I am a secret sufferer of Ornithophobia – the fear of birds, but I recently came to know about it. I am still researching it, trying to gather as much information as possible to cope with it for the next years of my life.
So as mentioned before, I have Ornithophobia. I may not say it is medically claimed by a professional, but I get panicked and have a racing heartbeat when I encounter birds, especially pigeons. I fear all the birds, but the most prominent are pigeons.
I do remember things clearly. My father had put up a bird feeder in my window, and those creatures used to munch on the food by rushing into it. I would get freaked out by their loud flutter. I asked my dad to get rid of that thing and get my window covered by a nice net. But it was my mother who refused to do it as she would think that a room with closed or sealed windows would become a breeding ground for germs and diseases. She would always want the sunshine to enter the house. I managed a few days after that, but then the birds started entering the room and sitting on the ceiling fans. I had already feared birds till then, and then such acts would chill down my spine. I would rush out of my room, shouting, and my mom would not like it. My family used to think that I was “overreacting” to silly things. But only I knew what I felt. That’s how phobias curse us. Things that are silly or absolutely normal for others make us shout and scream and panicked with fear.
One unfortunate day, the faculty assigned me a place just next to the window at my classes. I tried not to look or pay attention towards the window until there wasn’t anything waiting for me. And, things went just the way they shouldn’t. A pigeon landed inside. Another followed. They began flapping their wings and fighting. That’s it! That’s when I stood up, shouting and disturbing the whole class. The pigeons kept on fighting, and I kept on shouting. My faculty always kept the windows closed from that day and made me sit on the first bench to avoid that situation.
I still fear birds and pigeons, become extremely cautious and full of emotions, and have a thumping heart whenever I hear even their sound or flapping of wings.
Me and Birds
What Now?
Read comments from others who are dealing with this phobia or share your own experiences below. Remember, you're not alone!
I have a dreadful fear of most birds. At the top of the list are pigeons and chickens.
All birds frighten me, except for crows, ducks, and ravens. My first experience was a trauma when I was attacked by a big male pigeon in Copenhagen City Hall Square when I was 4 years old. My father had to pry the bird off my little head. When I was 7, my sister’s bully school friend heard of my phobia and sneaked up on me and threw a large chicken into my face. And, for reasons I cannot fathom, someone took me to see the film, “The Birds,” where I fainted outright and had to be carried home.
Around that time, I developed a transient fear of tulips. Yes, the flower. Also pansies. I felt their “faces” would enlarge and swallow me. This phobia passed on its own. I gave a class talk on it, which was poorly received. Little wonder!
My mother was a bird lover and took every opportunity to berate me for my phobia, whereas her sister, my best aunt Else, was also afraid of birds. When I was 12, a black bird flew in my bedroom window, and a year later, a sparrow flew in. By this time, I was quite the mess when it came to birds.
When we moved to Canada, I was okay because we lived in the country away from city birds. Then I went to art college in Toronto, where there were millions of pigeons, and my life outdoors became all about avoiding them. To make matters worse, they roosted outside our apartment window, cooing at all hours and flapping their wings.
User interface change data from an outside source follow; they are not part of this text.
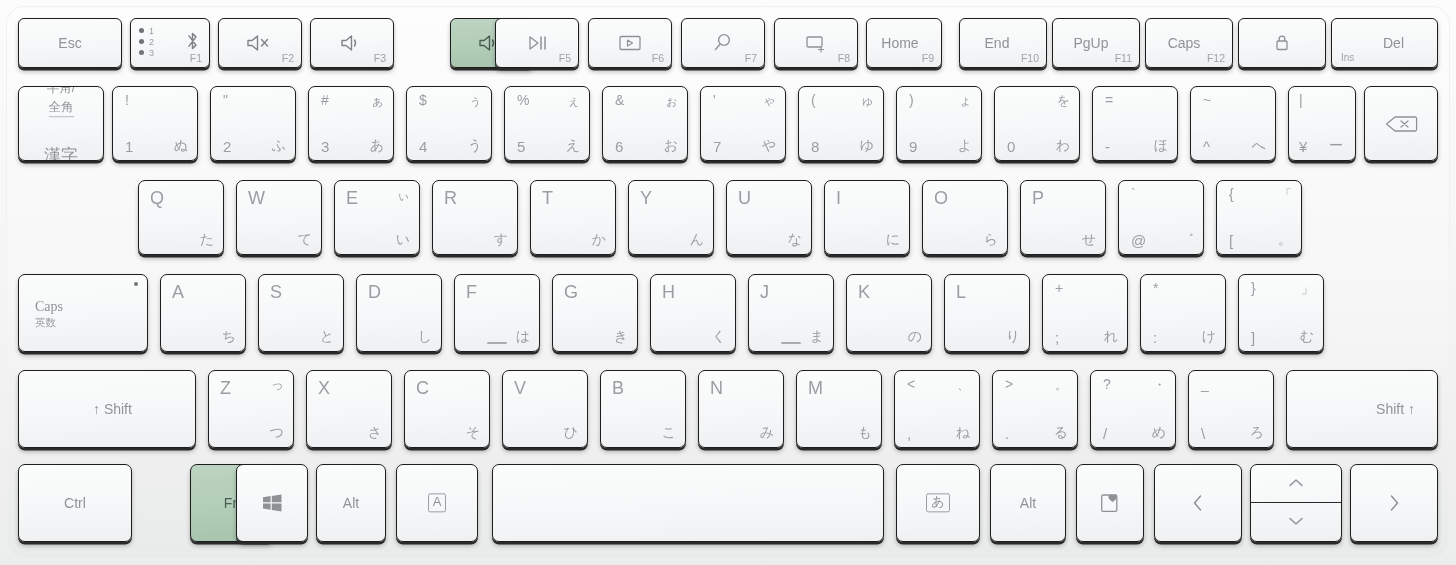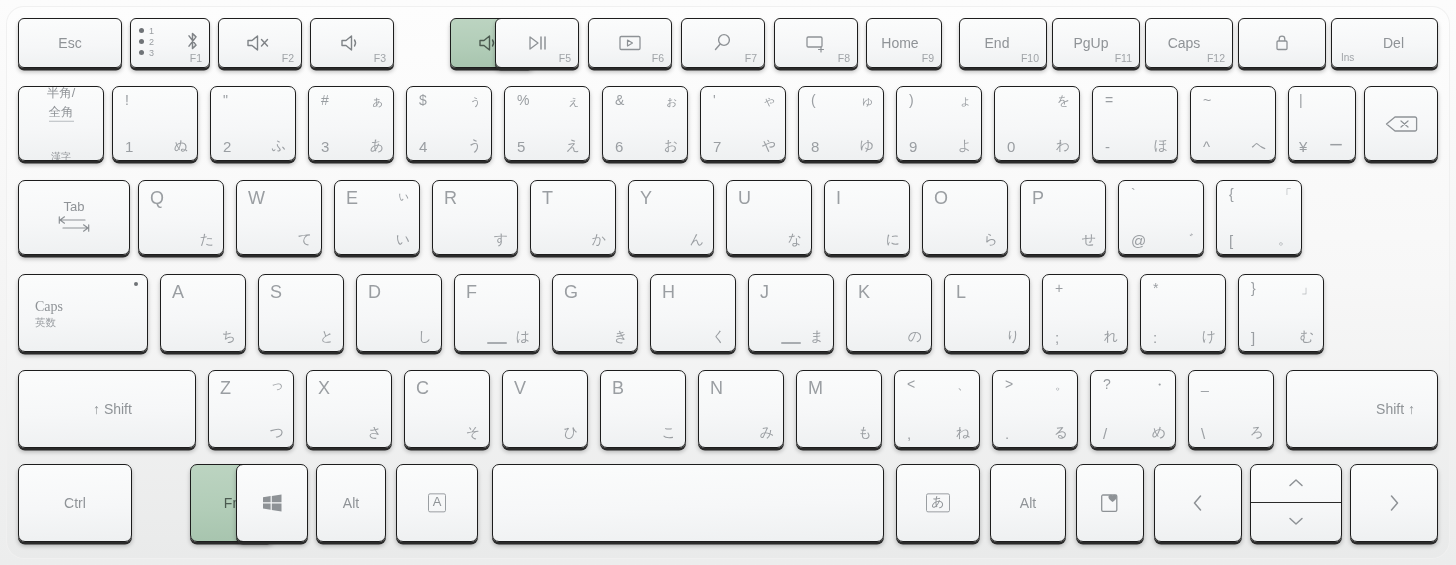--- a/index.html
+++ b/index.html
@@ -236,7 +236,7 @@
     <div class="two-line" style="line-height:1.3;">
       <span class="t1" style="font-size:12.5px;">半角/</span>
       <span class="t1" style="font-size:12.5px;border-bottom:1px solid #b6babe;display:inline-block;padding-bottom:1px;">全角</span>
-      <span class="t1" style="font-size:10px;margin-top:28px;">漢字</span>
+      <span class="t1" style="font-size:17px;margin-top:28px;">漢字</span>
     </div>
   </div>
 

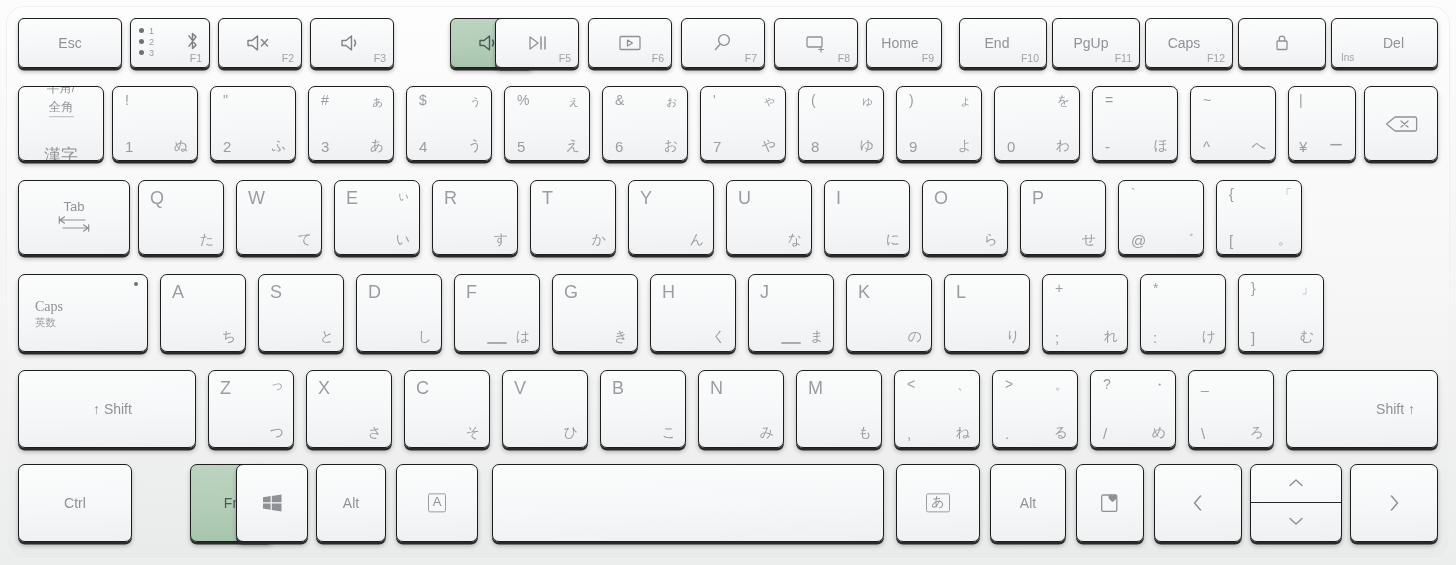--- a/index.html
+++ b/index.html
@@ -321,17 +321,6 @@
     </span>
   </div>
 
-  <div class="key" style="left:18px;top:180px;width:112px;height:75px;">
-    <div style="position:absolute;left:0;right:0;top:50%;transform:translateY(-50%);text-align:center;">
-      <span style="font-size:13px;color:#8f9397;display:block;">Tab</span>
-      <span style="display:block;margin-top:1px;">
-        <svg width="36" height="18" viewBox="0 0 36 18">
-          <path d="M4 5 H29 M4 5 L8.5 1.8 M4 5 L8.5 8.2 M3.3 1.8 V8.2" fill="none" stroke="#8e9296" stroke-width="1.2" stroke-linecap="round"></path>
-          <path d="M32 13 H7 M32 13 L27.5 9.8 M32 13 L27.5 16.2 M32.7 9.8 V16.2" fill="none" stroke="#8e9296" stroke-width="1.2" stroke-linecap="round"></path>
-        </svg>
-      </span>
-    </div>
-  </div>
 
   <div class="key" style="left:138px;top:180px;width:86px;height:75px;">
     <span class="alpha">Q</span>

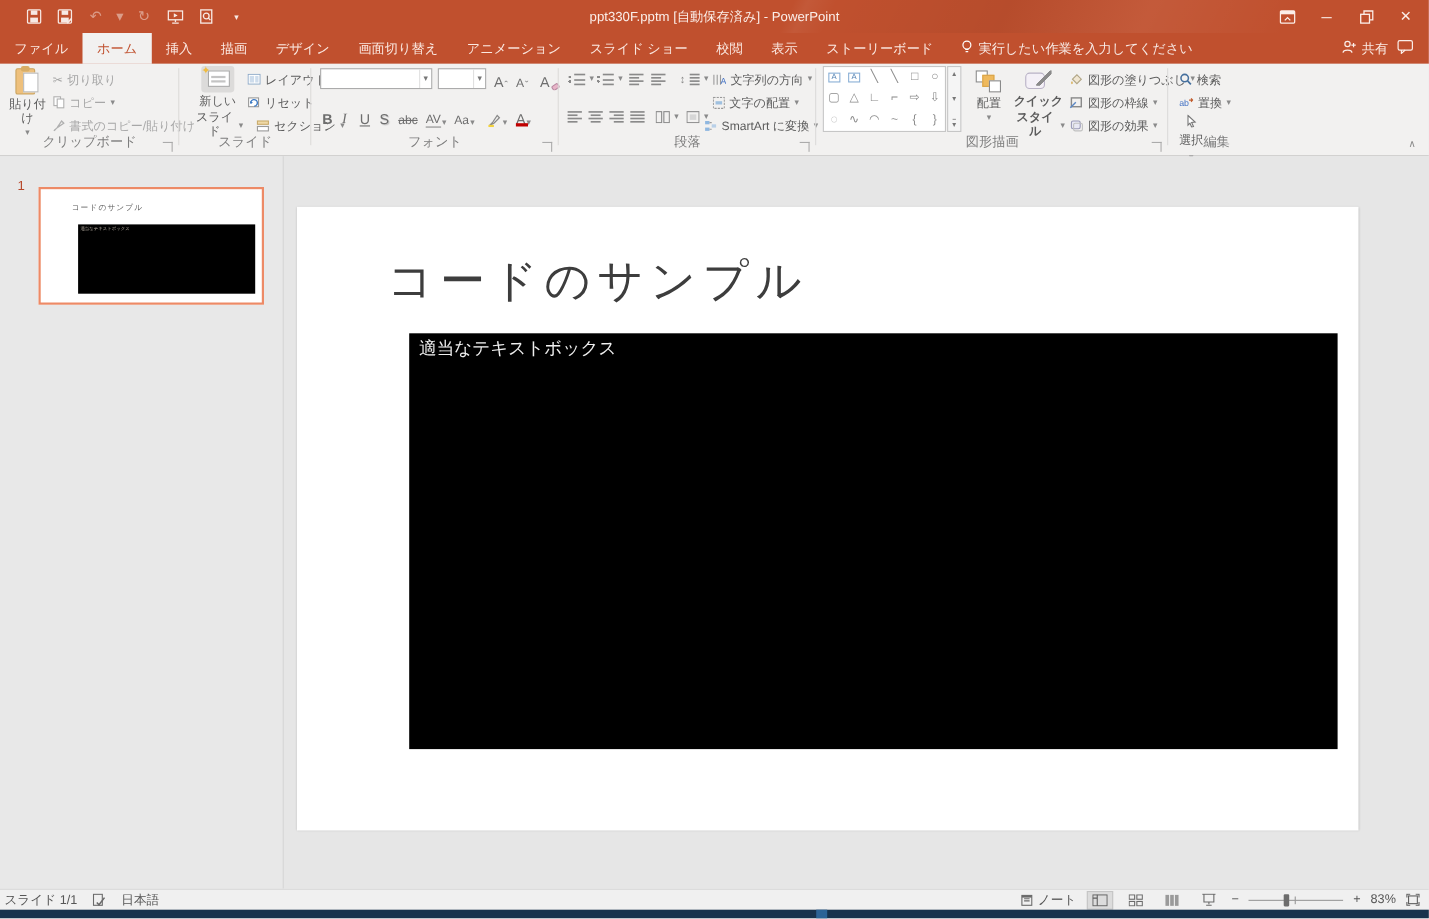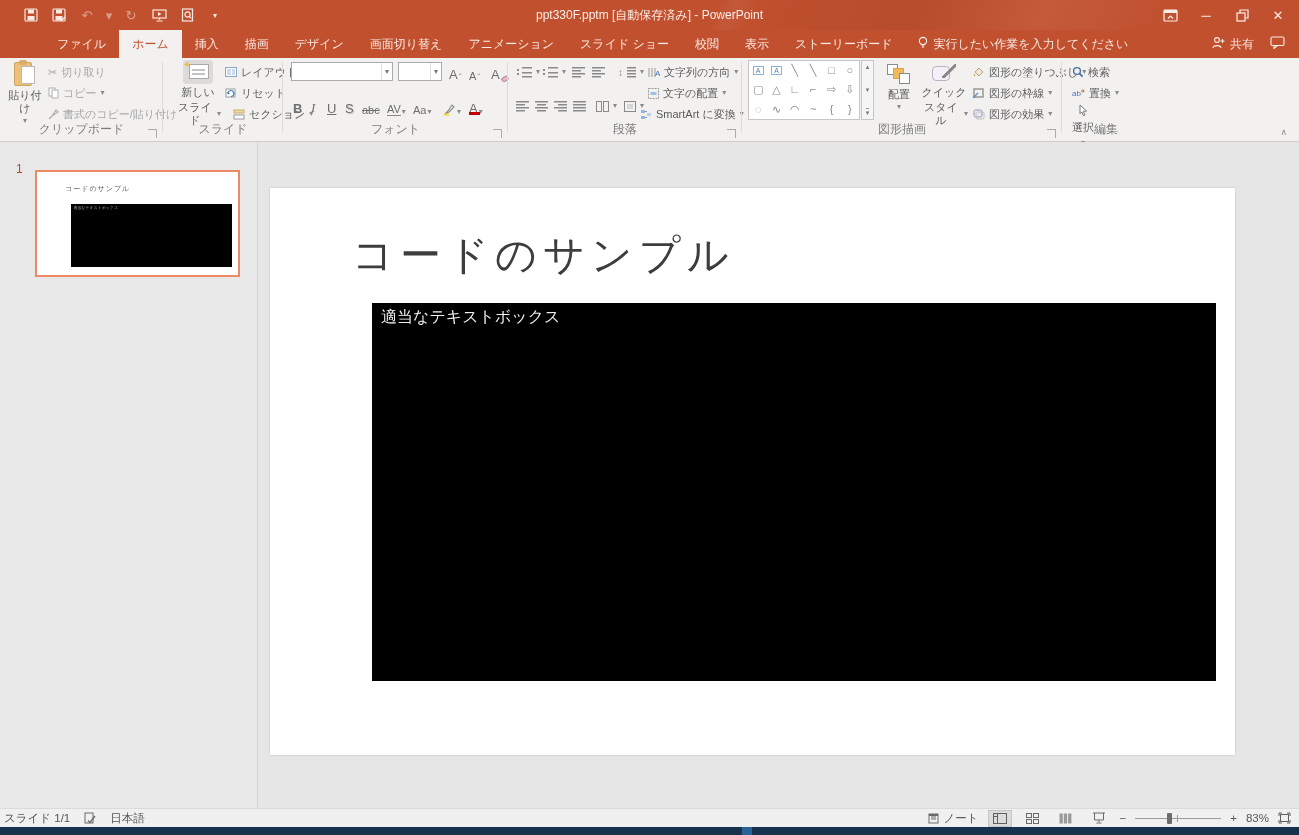--- a/index.html
+++ b/index.html
@@ -19,7 +19,7 @@
   .win-controls .wbtn { width:30px; height:26px; display:flex; align-items:center; justify-content:center; color:#fbeee9; font-size:13px; }
 
   
-  .tabrow { position:absolute; left:0; top:30px; width:100%; height:28px; background:#c0502e; display:flex; align-items:stretch; color:#fbe9e2; font-size:12px;padding-left:44px; }
+  .tabrow { position:absolute; left:0; top:30px; width:100%; height:28px; background:#c0502e; display:flex; align-items:stretch; color:#fbe9e2; font-size:12px; }
   .tab { padding:0 13px; display:flex; align-items:center; white-space:nowrap; }
   .tab.active { background:#f2f1f0; color:#c0502e; }
   .tellme { display:flex; align-items:center; gap:6px; padding:0 12px; color:rgba(255,255,255,.88); }

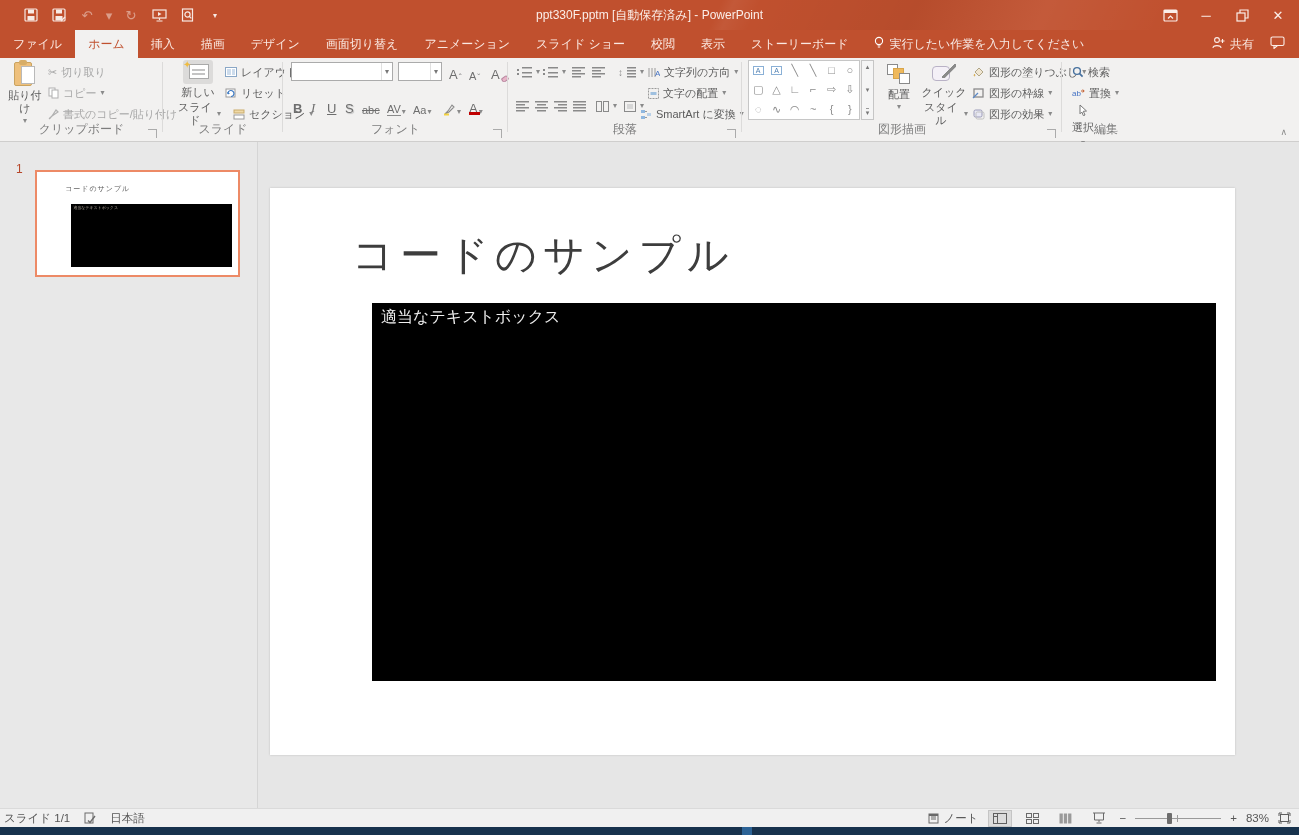--- a/index.html
+++ b/index.html
@@ -23,7 +23,7 @@
   .tab { padding:0 13px; display:flex; align-items:center; white-space:nowrap; }
   .tab.active { background:#f2f1f0; color:#c0502e; }
   .tellme { display:flex; align-items:center; gap:6px; padding:0 12px; color:rgba(255,255,255,.88); }
-  .tabrow-right { margin-left:auto; display:flex; align-items:center; gap:16px; padding-right:14px; }
+  .tabrow-right { margin-left:auto; display:flex; align-items:center; gap:8px; padding-right:14px; }
   .share { display:flex; align-items:center; gap:5px; }
 
   

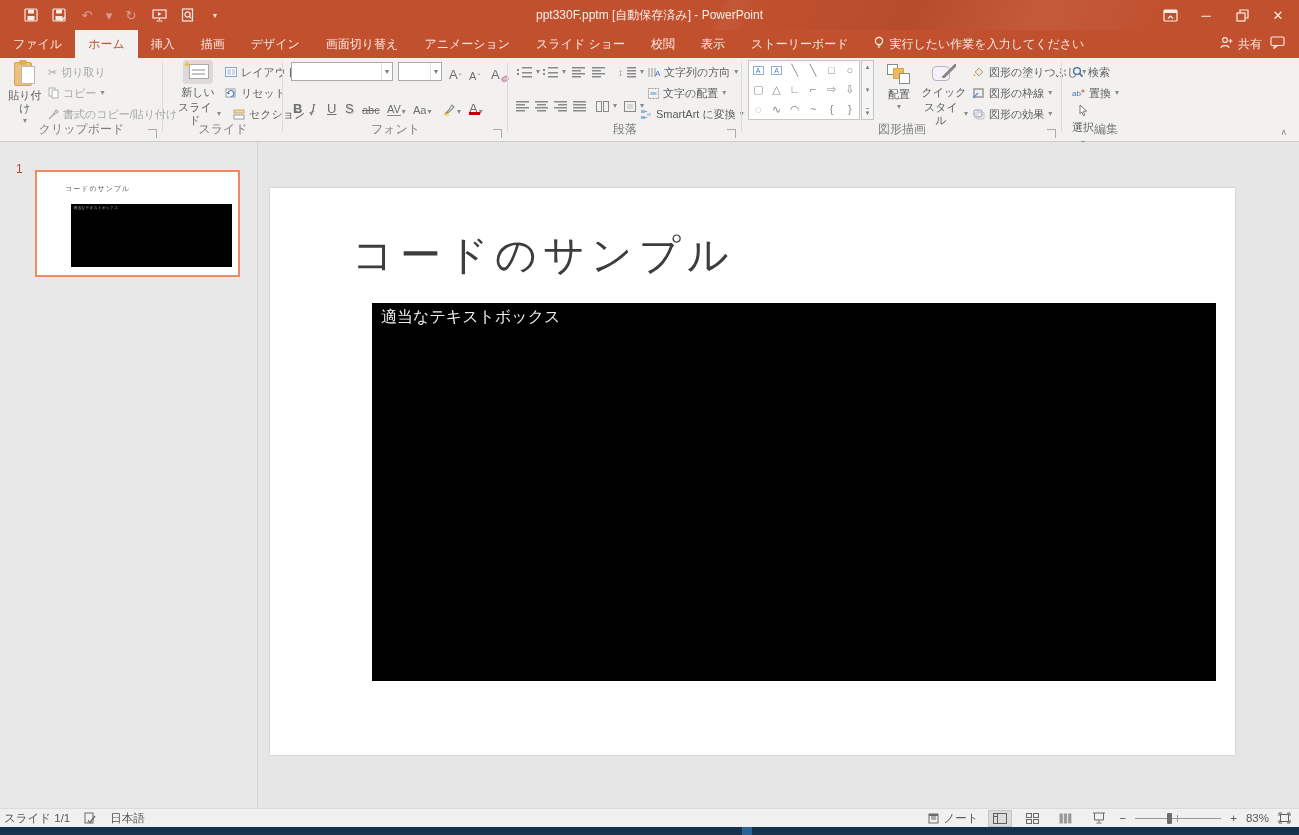--- a/index.html
+++ b/index.html
@@ -509,7 +509,7 @@
         <span>配置</span>
         <span class="caret">▾</span>
       </div>
-      <div class="bigbtn" style="left:178px;top:6px;width:48px;">
+      <div class="bigbtn" style="left:178px;top:6px;width:48px;font-weight:bold;">
         <span class="qs-ic">
             <span class="sh"></span>
             <span class="br"></span>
One day, I almost got hit by a bus trying to escape a pigeon on a busy downtown thoroughfare. I decided to go to therapy and was accepted into a phobia clinic at Sunnybrook Psychiatric Hospital. I went there twice a week for almost two years, doing behaviour modification. I had to raise a chicken from the egg, so gross.
Eventually, I married and we moved out west to a small town with no pigeons. My phobia was still present, though, around other birds, which caused a number of dramatic and embarrassing incidents over the years. Occasionally, my bird-crazy mother would try to “fix” me by emailing me pictures of birds she found pretty. Very strange.
Then my father had a stroke and went into long-term care. At home, my mother would visit, and they would sit outside and feed the crows. I would sometimes join them. For some reason, I was not afraid, only wary of the crows. They never came too close or startled me. After his death, I started taking long walks in our neighbourhood, which turned out to be full of crows.
To avoid being mobbed when they were nesting, I began to leave them peanuts. I learned this from a blog I was reading. They learned I was “safe” and a source of treats. Now I have a loyal crow following me when I take my morning walk.
I still freak out in the city if I come upon a pigeon without warning. But generally, I am much calmer.
I do wonder whether my mother had a cruel streak, and that was why she would try to make me like birds. She was a very competitive woman, and I was usually better at many things important to her. So maybe the bird thing gave her power. Pretty bizarre.
Now, hand me a snake or a tarantula and I am just fine!